Andy Conlin, an Iowa based lobbyist who represents the Foundation for Public Accountability, was the first person to testify today. He said an overall review of state licensing requirements is long overdue. “We believe that limiting restrictions on work, more people are going to get into the workforce and Iowans are going to be more productive and our state is going to be economically improved,” Conlin said.

The review committee is also considering repeal of the state law that requires boards and commissions at all levels of government to have as close to an equal number of men and women as possible. Laura D’Agostino, an attorney with a California non-profit, said the committee and Governor Reynolds should ensure all Iowans are treated equally. “These laws prevent qualified Iowans from serving their local communities just because they’re the wrong gender,” she said.

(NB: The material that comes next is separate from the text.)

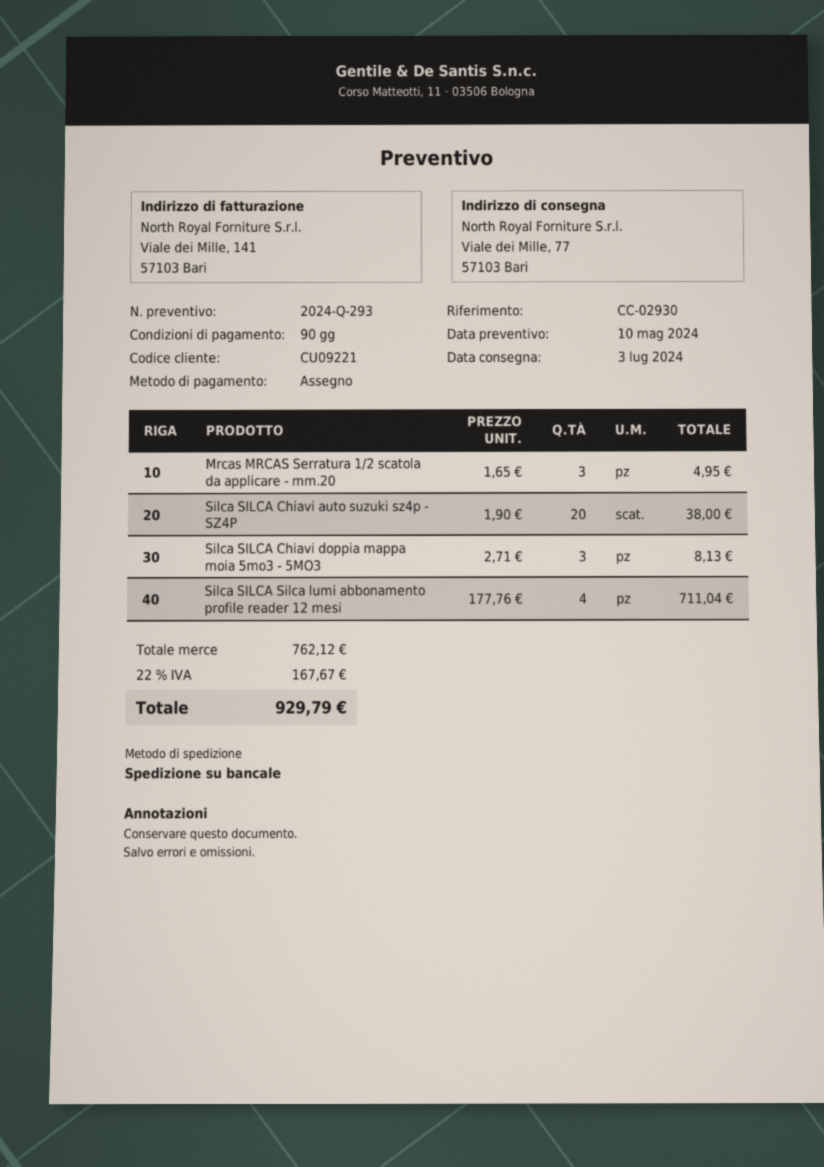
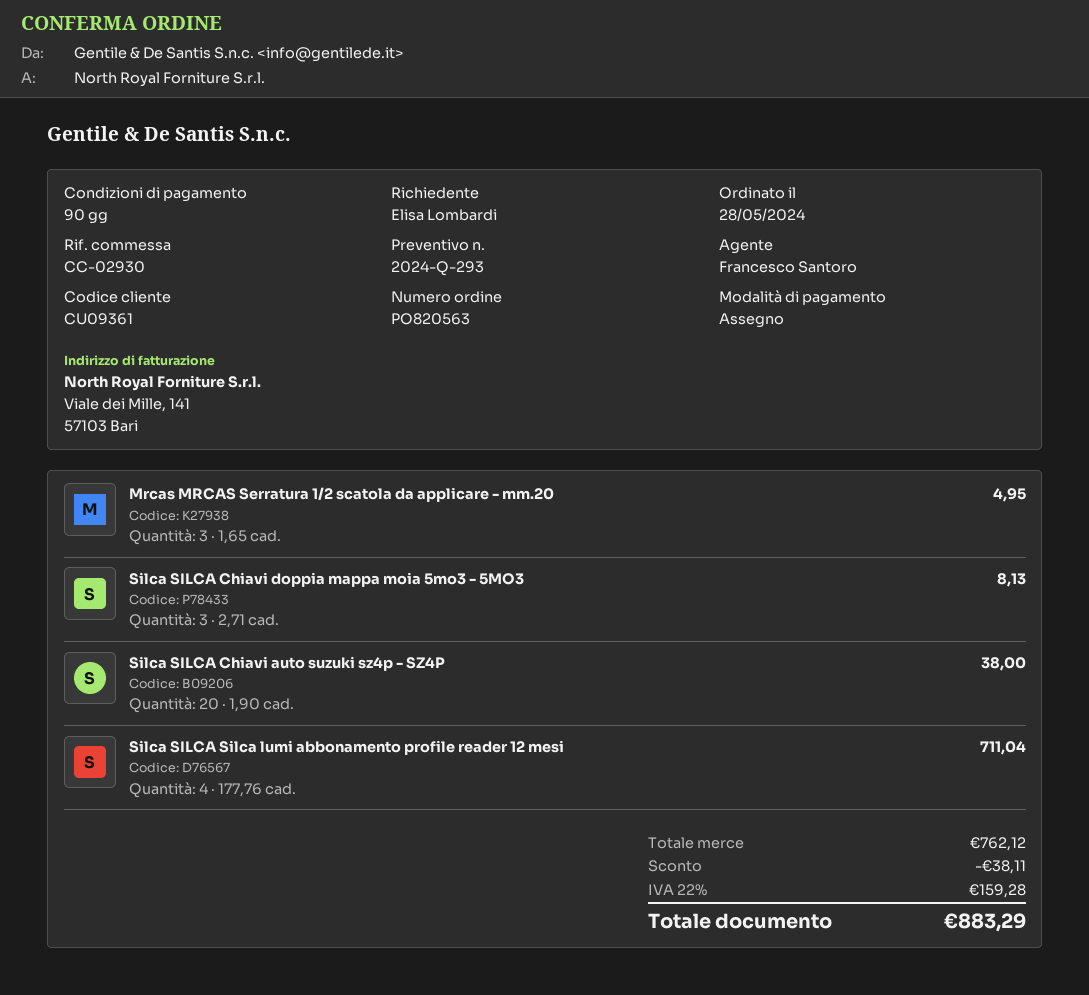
customer number: CU09221 -> CU09361
discount: none -> 38.11
tax: 22% = 167.67 -> 22% = 159.28
total: 929.79 -> 883.29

Iowans who testified at the hearing denounced the idea. Katherine Farris, the Iowa co-president of the American Federation of University Women, said in 1987, Iowa led the nation in passing a gender equity law applying to state boards and commissions and it was extended to local boards in 2009. “The fact that this commission wants to negate years of work to secure the rights of women to be equal partners in governance is appalling,” Farris said.

Iowa law lets state and local officials who’ve made a good faith effort for 90 days to ignore the gender balance requirement — and there’s gender balance on two-thirds of boards and commissions today.

In January, Governor Reynolds told Radio Iowa the best people for government boards are those who “have a passion” for the work and she’s “never felt good” about the gender balance law. As a state senator in 2009, Reynolds voted against expanding the requirement to local government boards and commissions.